## Exercise brief:
Your answer should be the exact lines of the data below from the one containing "(76, 852) none -> [83,876,109,886] you" through the one containing "-> [192,1357,256,1370] [73,1376,312,1389]"; please include nothing else.

## Provided records:
- - -
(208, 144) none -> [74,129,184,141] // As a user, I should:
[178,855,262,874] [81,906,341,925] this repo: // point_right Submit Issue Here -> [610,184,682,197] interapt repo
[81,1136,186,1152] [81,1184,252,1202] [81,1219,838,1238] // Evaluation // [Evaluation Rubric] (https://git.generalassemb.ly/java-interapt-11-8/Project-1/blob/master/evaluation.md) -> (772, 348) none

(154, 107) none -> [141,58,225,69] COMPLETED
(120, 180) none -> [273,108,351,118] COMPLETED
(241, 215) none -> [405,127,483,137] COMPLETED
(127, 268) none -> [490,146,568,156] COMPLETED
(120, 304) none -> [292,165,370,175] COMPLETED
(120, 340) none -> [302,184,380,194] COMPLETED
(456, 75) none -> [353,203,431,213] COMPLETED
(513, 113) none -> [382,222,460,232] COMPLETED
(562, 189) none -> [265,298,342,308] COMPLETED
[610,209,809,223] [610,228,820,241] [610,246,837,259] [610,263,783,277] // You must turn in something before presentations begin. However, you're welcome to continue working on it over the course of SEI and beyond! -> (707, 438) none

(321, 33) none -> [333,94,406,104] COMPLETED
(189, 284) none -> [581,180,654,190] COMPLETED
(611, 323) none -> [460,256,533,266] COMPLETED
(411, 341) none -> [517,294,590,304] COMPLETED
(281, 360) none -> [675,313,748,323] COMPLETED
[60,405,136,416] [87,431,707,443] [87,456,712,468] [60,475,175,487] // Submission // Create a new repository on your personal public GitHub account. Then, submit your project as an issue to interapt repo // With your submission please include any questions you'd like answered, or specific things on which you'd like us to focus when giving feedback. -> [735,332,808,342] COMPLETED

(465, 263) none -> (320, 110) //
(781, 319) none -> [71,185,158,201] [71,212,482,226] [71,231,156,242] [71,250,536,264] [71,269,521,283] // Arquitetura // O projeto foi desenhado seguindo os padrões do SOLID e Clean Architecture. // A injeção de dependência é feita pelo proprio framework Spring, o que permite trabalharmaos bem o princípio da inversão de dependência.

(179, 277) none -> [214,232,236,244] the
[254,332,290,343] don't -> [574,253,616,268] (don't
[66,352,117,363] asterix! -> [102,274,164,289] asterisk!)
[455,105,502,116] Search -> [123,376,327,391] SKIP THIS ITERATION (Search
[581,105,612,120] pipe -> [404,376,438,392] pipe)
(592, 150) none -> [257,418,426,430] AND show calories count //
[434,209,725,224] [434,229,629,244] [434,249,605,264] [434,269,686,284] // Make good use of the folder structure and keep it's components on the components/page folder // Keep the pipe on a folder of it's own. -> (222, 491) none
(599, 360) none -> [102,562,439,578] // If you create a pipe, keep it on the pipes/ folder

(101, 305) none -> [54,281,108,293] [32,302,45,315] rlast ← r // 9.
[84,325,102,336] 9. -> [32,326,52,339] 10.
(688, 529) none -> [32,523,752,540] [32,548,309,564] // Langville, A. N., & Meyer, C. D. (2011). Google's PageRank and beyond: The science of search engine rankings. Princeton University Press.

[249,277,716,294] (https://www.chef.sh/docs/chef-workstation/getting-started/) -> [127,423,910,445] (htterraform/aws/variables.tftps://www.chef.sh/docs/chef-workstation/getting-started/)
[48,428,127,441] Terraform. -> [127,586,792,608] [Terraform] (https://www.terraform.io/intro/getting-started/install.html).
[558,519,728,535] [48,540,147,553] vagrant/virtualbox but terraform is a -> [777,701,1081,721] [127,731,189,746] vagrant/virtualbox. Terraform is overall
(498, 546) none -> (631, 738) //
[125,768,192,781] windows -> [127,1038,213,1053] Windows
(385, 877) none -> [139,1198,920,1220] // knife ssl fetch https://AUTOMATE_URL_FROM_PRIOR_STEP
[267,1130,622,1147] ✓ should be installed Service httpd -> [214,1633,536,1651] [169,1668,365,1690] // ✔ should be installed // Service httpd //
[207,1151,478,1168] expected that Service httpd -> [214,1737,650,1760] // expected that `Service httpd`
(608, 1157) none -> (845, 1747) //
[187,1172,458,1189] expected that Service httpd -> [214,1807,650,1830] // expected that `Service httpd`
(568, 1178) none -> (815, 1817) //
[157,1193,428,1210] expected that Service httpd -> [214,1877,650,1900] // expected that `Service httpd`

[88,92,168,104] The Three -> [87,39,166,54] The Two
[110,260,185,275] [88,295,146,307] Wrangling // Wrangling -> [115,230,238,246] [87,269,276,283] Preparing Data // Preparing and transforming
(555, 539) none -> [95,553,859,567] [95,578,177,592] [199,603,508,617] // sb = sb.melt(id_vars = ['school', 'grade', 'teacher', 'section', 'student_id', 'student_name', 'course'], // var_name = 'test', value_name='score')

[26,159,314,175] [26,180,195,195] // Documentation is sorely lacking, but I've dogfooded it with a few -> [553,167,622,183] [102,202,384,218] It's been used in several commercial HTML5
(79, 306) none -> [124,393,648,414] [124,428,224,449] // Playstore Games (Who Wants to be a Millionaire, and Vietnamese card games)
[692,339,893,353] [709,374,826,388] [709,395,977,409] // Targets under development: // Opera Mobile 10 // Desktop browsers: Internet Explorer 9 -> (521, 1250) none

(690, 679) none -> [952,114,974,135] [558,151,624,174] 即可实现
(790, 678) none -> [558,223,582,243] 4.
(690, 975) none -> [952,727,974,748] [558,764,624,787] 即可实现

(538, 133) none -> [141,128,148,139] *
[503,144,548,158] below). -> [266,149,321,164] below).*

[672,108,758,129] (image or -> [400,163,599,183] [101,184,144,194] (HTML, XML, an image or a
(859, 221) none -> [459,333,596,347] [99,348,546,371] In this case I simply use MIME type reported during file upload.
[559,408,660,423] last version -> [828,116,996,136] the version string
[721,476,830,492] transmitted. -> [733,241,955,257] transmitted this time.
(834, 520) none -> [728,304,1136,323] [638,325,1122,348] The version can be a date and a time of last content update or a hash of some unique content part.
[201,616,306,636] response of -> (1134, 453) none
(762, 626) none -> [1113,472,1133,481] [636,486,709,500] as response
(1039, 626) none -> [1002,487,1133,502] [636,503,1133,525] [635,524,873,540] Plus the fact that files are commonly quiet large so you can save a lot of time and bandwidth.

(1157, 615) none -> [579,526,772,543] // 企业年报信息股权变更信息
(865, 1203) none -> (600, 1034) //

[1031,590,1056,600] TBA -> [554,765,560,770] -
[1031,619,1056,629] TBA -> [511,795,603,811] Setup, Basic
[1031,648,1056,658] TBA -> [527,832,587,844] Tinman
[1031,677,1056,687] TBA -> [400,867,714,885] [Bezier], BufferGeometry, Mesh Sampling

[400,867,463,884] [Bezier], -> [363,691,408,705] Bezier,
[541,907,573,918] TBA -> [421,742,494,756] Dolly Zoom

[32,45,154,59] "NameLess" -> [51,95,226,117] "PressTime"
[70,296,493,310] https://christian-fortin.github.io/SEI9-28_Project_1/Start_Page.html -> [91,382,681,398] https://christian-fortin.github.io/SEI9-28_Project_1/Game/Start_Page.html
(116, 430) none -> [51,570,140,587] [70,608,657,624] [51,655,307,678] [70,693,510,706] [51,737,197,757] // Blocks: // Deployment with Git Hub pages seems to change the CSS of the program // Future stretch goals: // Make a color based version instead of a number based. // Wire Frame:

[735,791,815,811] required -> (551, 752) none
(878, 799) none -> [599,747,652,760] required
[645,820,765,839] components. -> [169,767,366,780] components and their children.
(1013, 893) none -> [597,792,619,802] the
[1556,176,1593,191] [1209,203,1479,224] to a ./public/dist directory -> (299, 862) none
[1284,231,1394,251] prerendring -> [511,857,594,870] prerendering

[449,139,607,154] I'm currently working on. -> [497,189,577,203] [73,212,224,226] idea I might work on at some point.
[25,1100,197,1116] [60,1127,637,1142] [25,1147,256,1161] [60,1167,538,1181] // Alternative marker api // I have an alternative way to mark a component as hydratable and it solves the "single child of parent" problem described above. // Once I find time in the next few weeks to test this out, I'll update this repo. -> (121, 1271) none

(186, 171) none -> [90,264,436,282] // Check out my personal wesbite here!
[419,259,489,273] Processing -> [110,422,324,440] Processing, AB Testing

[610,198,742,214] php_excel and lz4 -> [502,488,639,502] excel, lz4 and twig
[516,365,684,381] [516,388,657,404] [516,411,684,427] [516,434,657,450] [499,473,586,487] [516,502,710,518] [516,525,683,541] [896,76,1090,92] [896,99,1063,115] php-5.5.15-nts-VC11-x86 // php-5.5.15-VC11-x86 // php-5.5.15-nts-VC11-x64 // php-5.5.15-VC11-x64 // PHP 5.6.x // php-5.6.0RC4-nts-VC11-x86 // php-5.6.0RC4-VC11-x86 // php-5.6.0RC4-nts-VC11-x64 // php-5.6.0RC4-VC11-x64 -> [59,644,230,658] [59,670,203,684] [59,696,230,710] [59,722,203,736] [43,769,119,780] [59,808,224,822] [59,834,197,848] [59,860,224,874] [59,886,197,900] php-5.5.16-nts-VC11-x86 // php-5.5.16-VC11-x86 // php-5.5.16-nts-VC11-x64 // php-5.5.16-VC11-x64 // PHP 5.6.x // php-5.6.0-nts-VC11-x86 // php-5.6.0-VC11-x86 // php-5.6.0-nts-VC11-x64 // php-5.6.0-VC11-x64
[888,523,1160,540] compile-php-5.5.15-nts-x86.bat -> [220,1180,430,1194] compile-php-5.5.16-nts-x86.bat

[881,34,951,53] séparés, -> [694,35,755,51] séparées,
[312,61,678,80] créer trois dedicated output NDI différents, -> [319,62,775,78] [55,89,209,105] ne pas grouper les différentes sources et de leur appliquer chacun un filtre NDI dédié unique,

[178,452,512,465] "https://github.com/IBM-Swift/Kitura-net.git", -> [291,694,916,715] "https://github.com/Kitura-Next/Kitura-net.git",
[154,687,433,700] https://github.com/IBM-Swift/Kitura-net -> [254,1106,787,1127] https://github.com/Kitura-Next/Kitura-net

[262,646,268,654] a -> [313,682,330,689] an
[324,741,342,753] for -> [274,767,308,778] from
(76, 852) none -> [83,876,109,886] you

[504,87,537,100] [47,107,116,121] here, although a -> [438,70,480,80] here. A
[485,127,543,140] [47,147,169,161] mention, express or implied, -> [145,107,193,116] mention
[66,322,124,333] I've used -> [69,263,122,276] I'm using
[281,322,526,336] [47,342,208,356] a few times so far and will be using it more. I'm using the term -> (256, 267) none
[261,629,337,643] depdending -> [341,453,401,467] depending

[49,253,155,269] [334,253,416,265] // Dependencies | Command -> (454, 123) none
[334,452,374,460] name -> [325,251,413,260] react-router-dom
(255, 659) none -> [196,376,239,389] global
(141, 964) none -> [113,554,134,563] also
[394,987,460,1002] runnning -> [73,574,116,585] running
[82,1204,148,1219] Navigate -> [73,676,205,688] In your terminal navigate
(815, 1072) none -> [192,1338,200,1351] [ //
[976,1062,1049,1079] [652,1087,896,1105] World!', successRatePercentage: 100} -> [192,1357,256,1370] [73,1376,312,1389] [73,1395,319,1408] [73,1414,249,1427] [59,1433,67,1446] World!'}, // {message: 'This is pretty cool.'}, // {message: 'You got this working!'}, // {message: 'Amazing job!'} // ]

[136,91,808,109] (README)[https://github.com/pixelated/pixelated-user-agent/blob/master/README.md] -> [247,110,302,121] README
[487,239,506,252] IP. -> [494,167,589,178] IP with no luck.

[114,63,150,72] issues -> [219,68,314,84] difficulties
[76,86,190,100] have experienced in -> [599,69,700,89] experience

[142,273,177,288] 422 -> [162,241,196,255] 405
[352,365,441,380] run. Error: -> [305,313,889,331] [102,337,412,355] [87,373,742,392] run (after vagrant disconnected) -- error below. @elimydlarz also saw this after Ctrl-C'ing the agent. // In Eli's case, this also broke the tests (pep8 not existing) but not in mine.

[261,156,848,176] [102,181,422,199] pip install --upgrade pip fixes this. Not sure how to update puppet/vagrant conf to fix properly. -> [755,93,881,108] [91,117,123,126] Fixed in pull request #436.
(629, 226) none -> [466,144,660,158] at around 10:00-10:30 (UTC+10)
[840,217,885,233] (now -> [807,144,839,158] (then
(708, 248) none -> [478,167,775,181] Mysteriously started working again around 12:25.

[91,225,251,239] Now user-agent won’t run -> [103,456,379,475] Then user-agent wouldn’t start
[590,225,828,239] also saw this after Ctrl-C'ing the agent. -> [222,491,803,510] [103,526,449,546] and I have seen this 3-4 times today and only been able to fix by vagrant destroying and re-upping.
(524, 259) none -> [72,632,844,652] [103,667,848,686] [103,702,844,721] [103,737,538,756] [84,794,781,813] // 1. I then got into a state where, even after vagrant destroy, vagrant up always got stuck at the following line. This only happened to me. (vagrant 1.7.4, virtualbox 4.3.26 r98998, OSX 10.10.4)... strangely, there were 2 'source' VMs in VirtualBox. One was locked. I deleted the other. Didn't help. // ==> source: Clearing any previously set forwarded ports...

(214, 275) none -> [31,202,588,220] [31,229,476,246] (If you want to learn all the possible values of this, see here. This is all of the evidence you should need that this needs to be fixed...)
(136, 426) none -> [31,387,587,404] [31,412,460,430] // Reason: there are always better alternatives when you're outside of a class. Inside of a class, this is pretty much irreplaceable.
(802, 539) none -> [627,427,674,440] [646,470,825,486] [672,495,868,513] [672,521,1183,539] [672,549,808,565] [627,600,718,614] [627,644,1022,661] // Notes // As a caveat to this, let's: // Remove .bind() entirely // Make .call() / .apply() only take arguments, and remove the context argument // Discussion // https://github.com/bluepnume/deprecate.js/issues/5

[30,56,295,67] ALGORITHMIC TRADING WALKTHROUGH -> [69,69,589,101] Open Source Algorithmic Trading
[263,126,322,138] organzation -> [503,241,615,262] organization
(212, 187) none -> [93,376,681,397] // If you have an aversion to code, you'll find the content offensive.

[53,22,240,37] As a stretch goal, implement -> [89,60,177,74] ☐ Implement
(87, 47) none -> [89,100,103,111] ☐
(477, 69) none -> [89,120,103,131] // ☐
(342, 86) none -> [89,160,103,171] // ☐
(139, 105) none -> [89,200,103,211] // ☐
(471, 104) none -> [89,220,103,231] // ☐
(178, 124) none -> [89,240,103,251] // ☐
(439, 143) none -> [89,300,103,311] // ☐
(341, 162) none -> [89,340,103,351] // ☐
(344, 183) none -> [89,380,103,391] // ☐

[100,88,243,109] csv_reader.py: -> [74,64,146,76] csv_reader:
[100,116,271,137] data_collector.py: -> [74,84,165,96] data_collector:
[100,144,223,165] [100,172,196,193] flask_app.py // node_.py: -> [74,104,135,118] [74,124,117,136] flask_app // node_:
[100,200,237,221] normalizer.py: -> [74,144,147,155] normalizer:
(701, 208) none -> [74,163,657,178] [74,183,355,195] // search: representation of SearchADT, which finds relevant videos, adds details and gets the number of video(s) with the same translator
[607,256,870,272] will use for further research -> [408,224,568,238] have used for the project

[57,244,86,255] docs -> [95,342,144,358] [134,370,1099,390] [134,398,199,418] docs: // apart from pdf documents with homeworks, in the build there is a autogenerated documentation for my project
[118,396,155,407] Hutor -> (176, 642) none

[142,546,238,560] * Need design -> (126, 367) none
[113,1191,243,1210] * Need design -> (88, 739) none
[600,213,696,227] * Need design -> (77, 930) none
- - -
## Reply:
(76, 852) none -> [83,876,109,886] you

[504,87,537,100] [47,107,116,121] here, although a -> [438,70,480,80] here. A
[485,127,543,140] [47,147,169,161] mention, express or implied, -> [145,107,193,116] mention
[66,322,124,333] I've used -> [69,263,122,276] I'm using
[281,322,526,336] [47,342,208,356] a few times so far and will be using it more. I'm using the term -> (256, 267) none
[261,629,337,643] depdending -> [341,453,401,467] depending

[49,253,155,269] [334,253,416,265] // Dependencies | Command -> (454, 123) none
[334,452,374,460] name -> [325,251,413,260] react-router-dom
(255, 659) none -> [196,376,239,389] global
(141, 964) none -> [113,554,134,563] also
[394,987,460,1002] runnning -> [73,574,116,585] running
[82,1204,148,1219] Navigate -> [73,676,205,688] In your terminal navigate
(815, 1072) none -> [192,1338,200,1351] [ //
[976,1062,1049,1079] [652,1087,896,1105] World!', successRatePercentage: 100} -> [192,1357,256,1370] [73,1376,312,1389] [73,1395,319,1408] [73,1414,249,1427] [59,1433,67,1446] World!'}, // {message: 'This is pretty cool.'}, // {message: 'You got this working!'}, // {message: 'Amazing job!'} // ]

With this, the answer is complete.